I'm just imagining a powerpoint slide that says "Yes we'll screw you over; after all you're the customer!" and a bunch of salesbros around the conference table muttering "well they have a point there..."
Sounds like a good business model, assuming it pays for itself.
Want a sandbox that's big enough to use as an actual integration/staging environment rather than just a little toy "Developer Hub"? 15% of your annual contract.
They did improve on this a couple of years ago by including some sandboxes with the standard tiers, but yeah, it's excessive.
And it is still quite expensive, though. I mean... having 25 little sandboxes, and a partial copy environment is just silly. I'd rather have one or two dev. environments and a full copy instead.
Want a high level of support? That's 30% of your annual contract.
:)

Someone has to pay for that thing sticking out of San Francisco

Hey yeah, I worked for a SaaS company (about 100 people) about 15 years ago that was paying salesforce around $500k/yr. That said, it was probably worth it.
I've no experience with this area, but the $150 per user and month seem pretty high to me. How many people would typically need that kind of access? Only Sales, or even more parts of the company?
This is list price, though to be fair they throw discounts around pretty easily (we got 35% off for a 50-user purchase). All customer-facing teams and people needing to understand customers (marketing, for example) would have access.

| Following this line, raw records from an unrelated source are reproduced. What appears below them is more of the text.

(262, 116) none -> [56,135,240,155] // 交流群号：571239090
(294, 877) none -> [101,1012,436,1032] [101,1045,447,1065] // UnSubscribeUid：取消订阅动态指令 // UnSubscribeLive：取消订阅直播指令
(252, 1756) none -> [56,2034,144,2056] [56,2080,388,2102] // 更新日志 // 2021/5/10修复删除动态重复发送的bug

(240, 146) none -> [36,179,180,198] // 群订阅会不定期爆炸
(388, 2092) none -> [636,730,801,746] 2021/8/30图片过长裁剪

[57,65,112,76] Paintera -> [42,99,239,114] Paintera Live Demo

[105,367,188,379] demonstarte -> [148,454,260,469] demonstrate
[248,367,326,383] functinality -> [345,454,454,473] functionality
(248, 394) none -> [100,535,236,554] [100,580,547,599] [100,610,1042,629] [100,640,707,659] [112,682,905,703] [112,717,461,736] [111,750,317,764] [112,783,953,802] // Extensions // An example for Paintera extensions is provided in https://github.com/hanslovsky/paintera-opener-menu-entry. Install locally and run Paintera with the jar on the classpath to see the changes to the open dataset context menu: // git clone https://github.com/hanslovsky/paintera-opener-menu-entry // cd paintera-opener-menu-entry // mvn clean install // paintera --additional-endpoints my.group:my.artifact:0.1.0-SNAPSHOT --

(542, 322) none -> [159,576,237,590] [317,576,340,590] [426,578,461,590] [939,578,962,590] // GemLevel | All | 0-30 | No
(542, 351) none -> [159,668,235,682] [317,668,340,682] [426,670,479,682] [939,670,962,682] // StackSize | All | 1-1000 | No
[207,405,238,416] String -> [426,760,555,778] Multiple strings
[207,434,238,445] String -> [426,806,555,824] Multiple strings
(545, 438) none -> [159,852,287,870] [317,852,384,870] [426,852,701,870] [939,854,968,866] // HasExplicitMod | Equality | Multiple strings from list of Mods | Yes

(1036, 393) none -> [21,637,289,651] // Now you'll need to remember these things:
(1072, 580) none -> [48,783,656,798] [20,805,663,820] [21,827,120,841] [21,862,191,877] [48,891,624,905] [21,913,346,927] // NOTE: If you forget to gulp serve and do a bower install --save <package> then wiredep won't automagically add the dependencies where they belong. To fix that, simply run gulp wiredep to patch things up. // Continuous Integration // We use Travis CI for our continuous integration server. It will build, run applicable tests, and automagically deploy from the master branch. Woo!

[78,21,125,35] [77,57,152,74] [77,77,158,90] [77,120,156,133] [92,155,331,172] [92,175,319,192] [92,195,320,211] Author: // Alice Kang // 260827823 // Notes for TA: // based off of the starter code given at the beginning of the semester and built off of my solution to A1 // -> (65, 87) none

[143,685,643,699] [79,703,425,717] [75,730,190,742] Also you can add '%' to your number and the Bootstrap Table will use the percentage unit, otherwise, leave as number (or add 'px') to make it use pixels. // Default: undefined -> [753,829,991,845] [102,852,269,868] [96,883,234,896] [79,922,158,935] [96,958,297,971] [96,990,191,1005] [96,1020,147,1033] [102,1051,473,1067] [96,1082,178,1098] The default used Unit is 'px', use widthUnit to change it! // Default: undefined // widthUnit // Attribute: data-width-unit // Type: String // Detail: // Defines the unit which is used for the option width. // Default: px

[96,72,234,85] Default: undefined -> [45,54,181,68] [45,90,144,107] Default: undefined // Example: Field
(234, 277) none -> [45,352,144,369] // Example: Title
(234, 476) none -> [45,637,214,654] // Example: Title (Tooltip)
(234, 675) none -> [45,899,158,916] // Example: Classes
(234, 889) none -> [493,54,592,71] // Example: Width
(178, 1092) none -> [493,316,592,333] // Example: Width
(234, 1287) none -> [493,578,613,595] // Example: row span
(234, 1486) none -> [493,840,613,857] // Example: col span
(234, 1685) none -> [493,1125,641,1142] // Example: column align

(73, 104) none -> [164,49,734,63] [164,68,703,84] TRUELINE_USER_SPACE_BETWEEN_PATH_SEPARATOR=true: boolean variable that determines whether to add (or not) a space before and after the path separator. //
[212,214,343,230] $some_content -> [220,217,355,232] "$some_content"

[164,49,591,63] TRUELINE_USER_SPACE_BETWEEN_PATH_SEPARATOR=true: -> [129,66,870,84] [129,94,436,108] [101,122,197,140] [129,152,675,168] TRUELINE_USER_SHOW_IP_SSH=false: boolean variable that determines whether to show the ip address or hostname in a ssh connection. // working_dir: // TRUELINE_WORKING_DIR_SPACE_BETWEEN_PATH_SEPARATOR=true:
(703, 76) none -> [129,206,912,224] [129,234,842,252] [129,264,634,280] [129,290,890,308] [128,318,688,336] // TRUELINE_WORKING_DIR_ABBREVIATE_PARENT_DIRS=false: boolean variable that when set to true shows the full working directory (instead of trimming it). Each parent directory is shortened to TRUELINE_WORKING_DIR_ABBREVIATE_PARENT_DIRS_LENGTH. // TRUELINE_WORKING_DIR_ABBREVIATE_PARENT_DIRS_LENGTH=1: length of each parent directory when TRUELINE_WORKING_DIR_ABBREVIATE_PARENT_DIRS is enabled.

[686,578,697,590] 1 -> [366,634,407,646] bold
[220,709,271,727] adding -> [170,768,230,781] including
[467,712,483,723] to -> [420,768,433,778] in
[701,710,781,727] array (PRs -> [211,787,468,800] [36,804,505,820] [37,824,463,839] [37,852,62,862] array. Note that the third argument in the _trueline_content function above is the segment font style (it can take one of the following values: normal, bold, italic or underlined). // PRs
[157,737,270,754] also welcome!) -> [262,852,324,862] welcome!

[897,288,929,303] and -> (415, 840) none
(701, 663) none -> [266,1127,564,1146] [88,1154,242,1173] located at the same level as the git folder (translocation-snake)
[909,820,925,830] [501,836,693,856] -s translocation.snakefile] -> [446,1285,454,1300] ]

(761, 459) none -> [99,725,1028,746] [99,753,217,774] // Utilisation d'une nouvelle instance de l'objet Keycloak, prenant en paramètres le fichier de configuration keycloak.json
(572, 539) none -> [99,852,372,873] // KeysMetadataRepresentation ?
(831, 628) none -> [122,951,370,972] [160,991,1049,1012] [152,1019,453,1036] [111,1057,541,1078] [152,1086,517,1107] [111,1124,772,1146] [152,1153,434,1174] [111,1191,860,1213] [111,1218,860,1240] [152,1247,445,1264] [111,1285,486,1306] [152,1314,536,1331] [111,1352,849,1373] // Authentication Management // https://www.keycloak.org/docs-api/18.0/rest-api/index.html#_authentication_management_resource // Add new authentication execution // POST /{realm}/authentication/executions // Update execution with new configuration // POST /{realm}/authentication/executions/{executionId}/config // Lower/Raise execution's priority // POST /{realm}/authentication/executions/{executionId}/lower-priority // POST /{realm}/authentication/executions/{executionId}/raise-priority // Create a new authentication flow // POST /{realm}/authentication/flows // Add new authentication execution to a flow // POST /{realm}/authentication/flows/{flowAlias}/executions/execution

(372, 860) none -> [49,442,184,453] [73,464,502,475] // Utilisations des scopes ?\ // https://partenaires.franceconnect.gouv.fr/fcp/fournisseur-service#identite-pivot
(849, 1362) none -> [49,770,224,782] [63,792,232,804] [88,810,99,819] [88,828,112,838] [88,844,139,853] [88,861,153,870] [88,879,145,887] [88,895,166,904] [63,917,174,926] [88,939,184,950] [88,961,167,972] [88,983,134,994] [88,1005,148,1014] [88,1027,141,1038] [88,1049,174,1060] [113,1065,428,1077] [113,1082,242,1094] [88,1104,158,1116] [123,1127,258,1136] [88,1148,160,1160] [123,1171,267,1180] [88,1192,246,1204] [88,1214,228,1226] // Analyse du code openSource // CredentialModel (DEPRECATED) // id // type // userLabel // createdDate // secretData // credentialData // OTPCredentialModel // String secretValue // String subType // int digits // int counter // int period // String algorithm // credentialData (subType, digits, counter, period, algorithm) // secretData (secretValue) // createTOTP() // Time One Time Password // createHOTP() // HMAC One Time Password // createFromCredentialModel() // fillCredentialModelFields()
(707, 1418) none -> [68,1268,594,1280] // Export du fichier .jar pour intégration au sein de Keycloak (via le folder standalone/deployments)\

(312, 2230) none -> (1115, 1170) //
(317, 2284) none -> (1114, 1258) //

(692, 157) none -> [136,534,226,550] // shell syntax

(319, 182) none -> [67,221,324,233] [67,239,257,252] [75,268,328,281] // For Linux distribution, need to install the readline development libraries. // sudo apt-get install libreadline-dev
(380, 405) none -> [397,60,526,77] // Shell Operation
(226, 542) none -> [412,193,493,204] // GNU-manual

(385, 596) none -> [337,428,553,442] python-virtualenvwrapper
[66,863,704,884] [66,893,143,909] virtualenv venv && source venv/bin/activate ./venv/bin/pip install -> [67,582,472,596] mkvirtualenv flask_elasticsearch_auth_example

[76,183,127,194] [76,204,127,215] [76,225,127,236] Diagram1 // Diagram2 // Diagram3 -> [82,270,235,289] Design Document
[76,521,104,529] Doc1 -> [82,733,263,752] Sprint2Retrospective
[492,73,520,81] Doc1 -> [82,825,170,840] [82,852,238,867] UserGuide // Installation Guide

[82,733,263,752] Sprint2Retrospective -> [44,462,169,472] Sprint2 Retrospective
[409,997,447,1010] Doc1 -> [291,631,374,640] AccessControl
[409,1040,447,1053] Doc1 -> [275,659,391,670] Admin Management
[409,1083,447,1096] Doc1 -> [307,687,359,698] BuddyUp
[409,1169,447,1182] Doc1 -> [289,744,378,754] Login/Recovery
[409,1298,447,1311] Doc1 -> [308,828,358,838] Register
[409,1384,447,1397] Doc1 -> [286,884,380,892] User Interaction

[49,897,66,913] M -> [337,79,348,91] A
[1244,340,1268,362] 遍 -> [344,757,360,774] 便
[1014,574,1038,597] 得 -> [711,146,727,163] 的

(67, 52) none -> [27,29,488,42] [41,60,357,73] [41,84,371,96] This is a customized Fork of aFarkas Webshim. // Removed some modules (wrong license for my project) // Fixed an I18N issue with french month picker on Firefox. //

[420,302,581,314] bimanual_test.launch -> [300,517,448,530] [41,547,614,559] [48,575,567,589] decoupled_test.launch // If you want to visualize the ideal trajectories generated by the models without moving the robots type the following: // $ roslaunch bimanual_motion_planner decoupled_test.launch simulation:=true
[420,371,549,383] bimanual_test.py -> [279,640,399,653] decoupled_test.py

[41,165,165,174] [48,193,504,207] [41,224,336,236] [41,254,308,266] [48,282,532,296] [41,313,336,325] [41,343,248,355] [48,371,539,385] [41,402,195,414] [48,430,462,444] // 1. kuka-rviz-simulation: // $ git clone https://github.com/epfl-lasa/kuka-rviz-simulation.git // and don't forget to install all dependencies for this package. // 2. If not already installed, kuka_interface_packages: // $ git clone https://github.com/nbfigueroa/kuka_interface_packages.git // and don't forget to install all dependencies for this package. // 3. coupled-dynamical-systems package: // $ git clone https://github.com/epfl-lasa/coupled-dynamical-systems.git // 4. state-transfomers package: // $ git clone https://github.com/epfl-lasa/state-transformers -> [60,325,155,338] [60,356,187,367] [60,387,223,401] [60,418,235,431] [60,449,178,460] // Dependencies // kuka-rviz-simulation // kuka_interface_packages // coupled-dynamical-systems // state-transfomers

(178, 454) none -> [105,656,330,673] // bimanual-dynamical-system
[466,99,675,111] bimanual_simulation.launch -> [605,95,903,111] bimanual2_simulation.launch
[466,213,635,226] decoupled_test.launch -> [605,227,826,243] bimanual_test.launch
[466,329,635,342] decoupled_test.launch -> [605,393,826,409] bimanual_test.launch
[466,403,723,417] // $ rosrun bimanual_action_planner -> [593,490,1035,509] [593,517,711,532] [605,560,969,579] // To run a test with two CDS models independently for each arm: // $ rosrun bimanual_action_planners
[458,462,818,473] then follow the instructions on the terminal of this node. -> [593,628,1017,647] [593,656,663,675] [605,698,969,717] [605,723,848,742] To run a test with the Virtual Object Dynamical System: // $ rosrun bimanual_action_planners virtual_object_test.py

For us: sales, account management, support, marketing, even some engineering need licenses.

The Oracle heritage is certainly showing in the pricing.

I don't have experience with many systems, but I'd assume the accounting departments need access, as well as customer success/tech support departments.

If you pay your sales guys $100k a year, $150 is nothing.
$150 * 12 months, but your point still stands.
I don't fully understand it but my company stores important customer support data (including issues and software changes) in Salesforce, and I as an engineer have no access to that information because the per user cost is too high.
It is the highest you'll get for an Enterprise Edition license as far as I know. You do get great discounts on large volumes, like some said. To give you an example: if you get, say, 500 licenses, you can probably upgrade them to Unlimited Edition (list price of USD300/user/mo) for almost no additional cost.
LinkedIn recruiter is God Tier on pricing - $800 a month for a product they don't really update. An amazing model.
I suspect that is more like "sales" users rather than customers/contacts/leads/etc.
Keep in mind there is a $25 per month Salesforce license that serves the needs of 80% of small businesses and nonprofits.
I mean SF isn't stupid -- their software is the tool for the people in your company that actually bring in revenue.
This is nearly a universal law in the sales world: products/services pitched to salespeople always 1) are expensive and 2) come with their own sales team who are slick and/or aggressive. I've seen it from sales training, to software and everything in-between.
TBF sales tools probably come under the most scrutiny at just about every company for price/value. Companies that sell tools to sales can get high margins but can't price themselves above their value.

What a weird sentence to write but at least in my experience with IT/engineering so much stuff ends up being bought that, although it's is usually nice, would never stand up to scrutiny if we had to justify business value.

I work at a large company (one listed on their homepage in my country) and IIRC we pay millions per year to Salesforce. It's an incredibly expensive product.
Have fun investigating backup solutions so that if the worst happens you still have your data ... mind bogglingly expensive.
And people said the same about SAP years ago. The challenges are no different...which basically boils down to integration and data (with the biggest exception being that there is no longer a whole "we need a whole project just to build the infrastructure that hosts the service").